If you turn up the volume enough to hear the soft passages over the
road noise, the loud sections will be too loud.
You could try this:
.P
-.BR
- play file.xxx compand 0.3,1 -90,-90,-70,-70,-60,-20,0,0 -5 0 0.2
+ play file.xxx compand 0\*d3,1 \-90,\-90,\-70,\-70,\-60,\-20,0,0 \-5 0 0\*d2
.P
-The transfer function ("-90,...") says that+The transfer function (`\-90,...') says that
.I very
-soft sounds between -90 and -70 decibels (-90 is about the limit of
+soft sounds between \-90 and \-70 decibels (\-90 is about the limit of
16-bit encoding) will remain unchanged.
-That keeps the compander from boosting the volume on "silent" passages
+That keeps the compander from boosting the volume on `silent' passages
such as between movements.
-However, sounds in the range -60 decibels to 0 decibels (maximum
-volume) will be boosted so that the 60-dB dynamic range of the
-original music will be compressed 3-to-1 into a 20-dB range, which is
+However, sounds in the range \-60 decibels to 0 decibels (maximum
+volume) will be boosted so that the 60dB dynamic range of the
+original music will be compressed 3-to-1 into a 20dB range, which is
wide enough to enjoy the music but narrow enough to get around the
road noise.
-The -5 dB output gain is needed to avoid clipping (the number is
+The \-5 dB output gain is needed to avoid clipping (the number is
inexact, and was derived by experimentation).
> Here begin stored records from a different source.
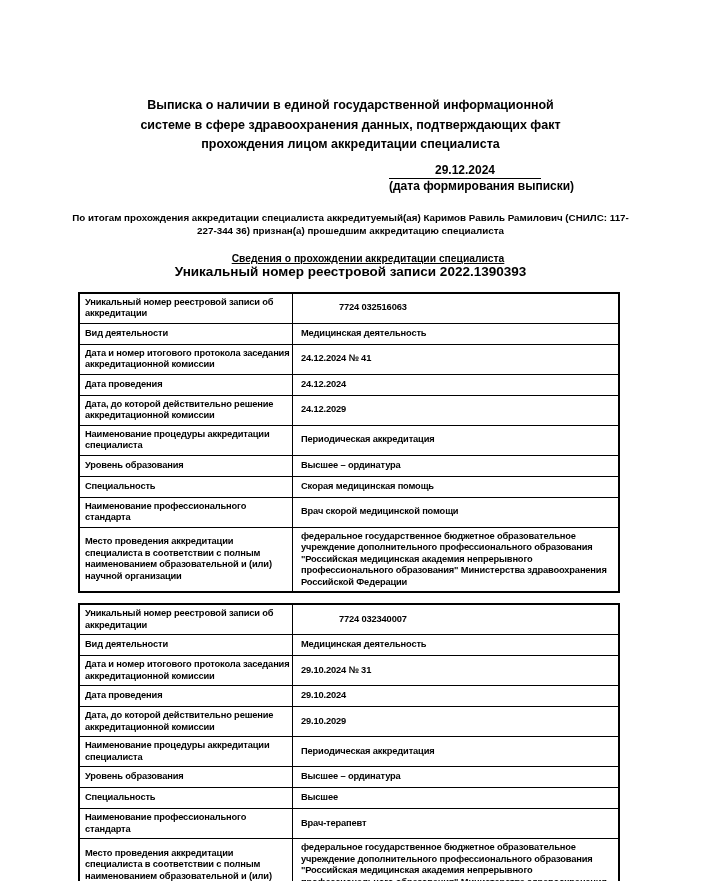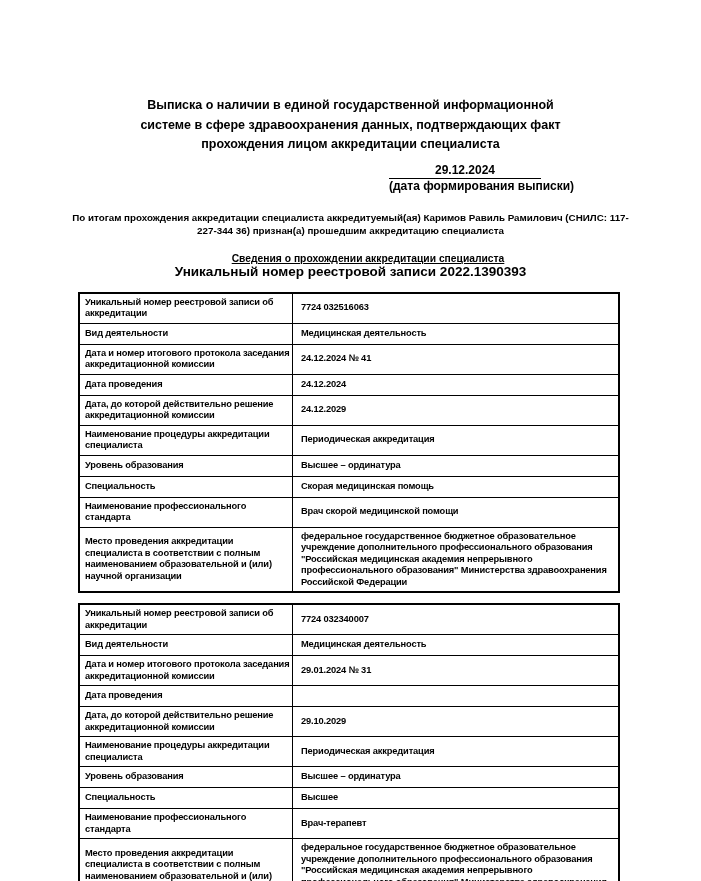--- a/index.html
+++ b/index.html
@@ -67,7 +67,7 @@
     border-top: 1.5px solid #000;
     min-height: 20px;
   }
-  .trow:first-child { border-top: none; }
+  .trow:first-child { border-top: none; gap: 38px; }
   .tlabel, .tvalue {
     display: flex;
     align-items: center;

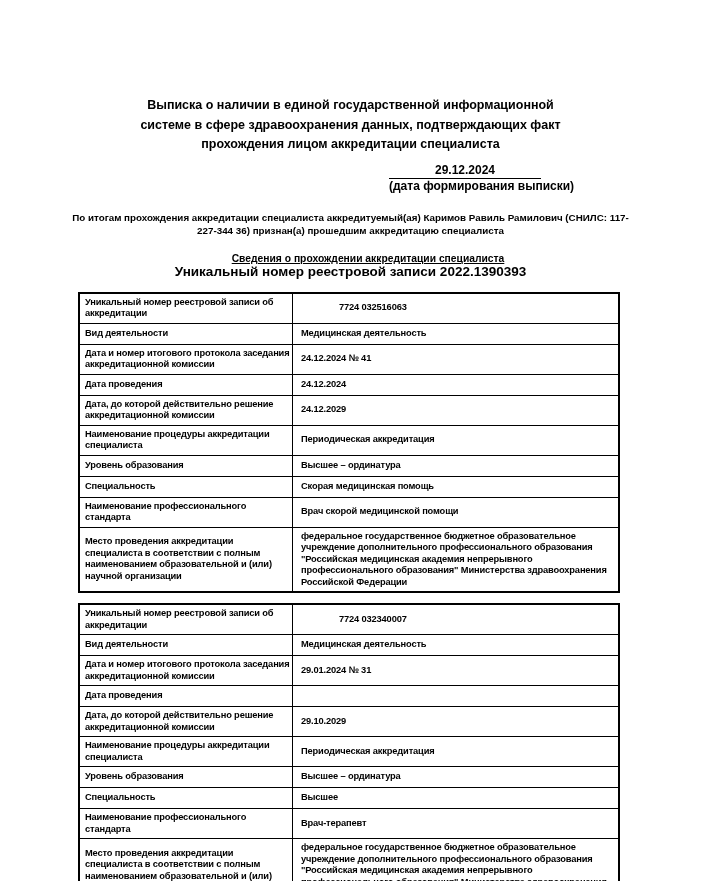--- a/index.html
+++ b/index.html
@@ -159,7 +159,7 @@
     </div>
     <div class="trow">
       <div class="tlabel">Дата и номер итогового протокола заседания аккредитационной комиссии</div>
-      <div class="tvalue">29.01.2024 № 31</div>
+      <div class="tvalue">29.10.2024 № 31</div>
     </div>
     <div class="trow">
       <div class="tlabel">Дата проведения</div>

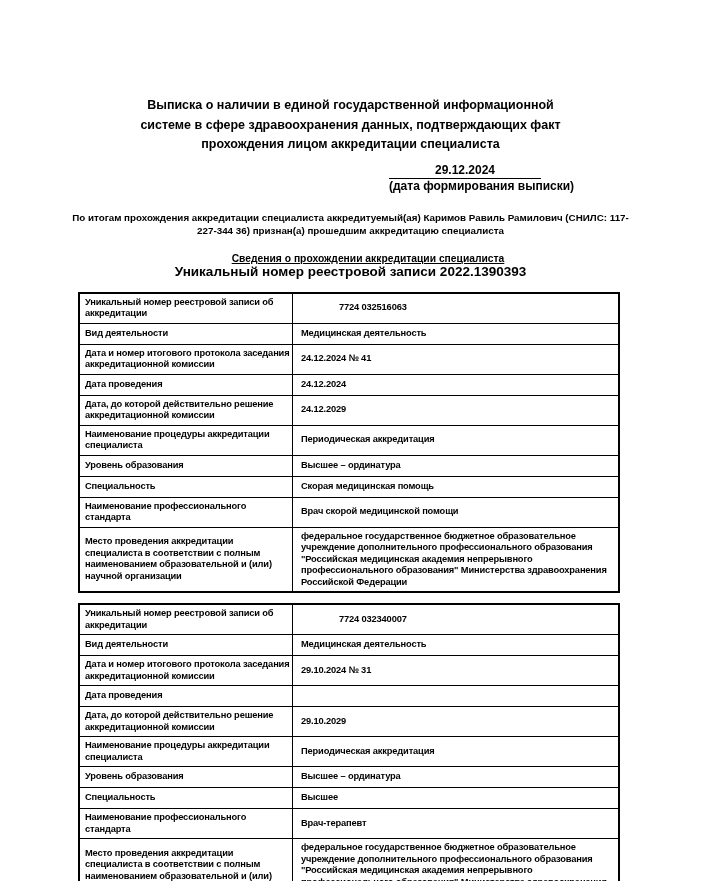--- a/index.html
+++ b/index.html
@@ -163,6 +163,7 @@
     </div>
     <div class="trow">
       <div class="tlabel">Дата проведения</div>
+      <div class="tvalue">29.10.2024</div>
     </div>
     <div class="trow">
       <div class="tlabel">Дата, до которой действительно решение аккредитационной комиссии</div>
The 0 for the initial volume will work fine for a clip that starts
-with a bit of silence, and the delay of 0.2 has the effect of causing
+with a bit of silence, and the delay of 0\*d2 has the effect of causing
the compander to react a bit more quickly to sudden volume changes.
-.P
-.B Changing the Rate of Playback
-.P
+.SS Changing the Rate of Playback
You can use stretch to change the rate of playback of an audio sample
-while preserving the pitch. For example to play at 1/2 the speed:
+while preserving the pitch. For example to play at half the speed:
.P
-.BR
play file.wav stretch 2
.P
To play a file at twice the speed:
.P
-.BR
- play file.wav stretch .5
+ play file.wav stretch 0\*d5
.P
-Other related options are "speed" to change the speed of play
-(and changing the pitch accordingly), and pitch, to alter the
+Other related options are `speed' to change the speed of play
+(and changing the pitch accordingly), and pitch, to alter the
pitch of a sample. For example to speed a sample so it plays in
-1/2 the time (for those Mickey Mouse voices):
+half the time (for those Mickey Mouse voices):
.P
-.BR
play file.wav speed 2
.P
To raise the pitch of a sample 1 while note (100 cents):
.P
-.BR
play file.wav pitch 100
.P
-
+.SS Reducing noise in a recording
.P
-.B Reducing noise in a recording
-.P
First find a period of silence in your recording, such as the beginning or
-end of a piece. If the first 1.5 seconds of the recording are silent, do
+end of a piece. If the first 1\*d5 seconds of the recording are silent, do
.P
-.BR
- sox file.wav -t nul /dev/null trim 0 1.5 noiseprof /tmp/profile
+ sox file.wav \-n trim 0 1\*d5 noiseprof /tmp/profile
.P
Next, use the noisered effect to actually reduce the noise:
.P
-.BR
- play file.wav noisered /tmp/profile
-.P
-
-.P
-.B Other effects (copy, rate, avg, stat, vibro, lowp, highp, band, reverb)
-.P
-The other effects are simple to use. However, an "easy to use manual" should
-be given here.
-.P
-.B More effects (to do !)
-.P
-There are a lot of effects around like noise gates, compressors, waw-waw,
-stereo effects and so on. They should be implemented, making SoX more
-useful in sound mixing techniques coming together with a great variety of
-different sound effects.
-.P
-Combining effects by using them in parallel or serially on different channels
-needs some easy mechanism which is stable for use in real-time.
-.P
-Really missing are the the changing of the parameters and starting/stopping of
-effects while playing samples in real-time!
-.P
-Good luck and have fun with all the effects!
-
- Juergen Mueller (jmueller@uia.ua.ac.be)
-
+ play file.wav noisered /tmp/profile
.SH SEE ALSO
-sox(1), play(1), rec(1)
+.BR sox (1),
+.BR play (1),
+.BR rec (1)
.SH AUTHOR
-Juergen Mueller (jmueller@uia.ua.ac.be)
-.P
-Updates by Anonymous.
+Juergen Mueller (jmueller@uia.ua.ac.be).
+Additional authors and contributors are listed in the AUTHORS file that
+is distributed with the source code.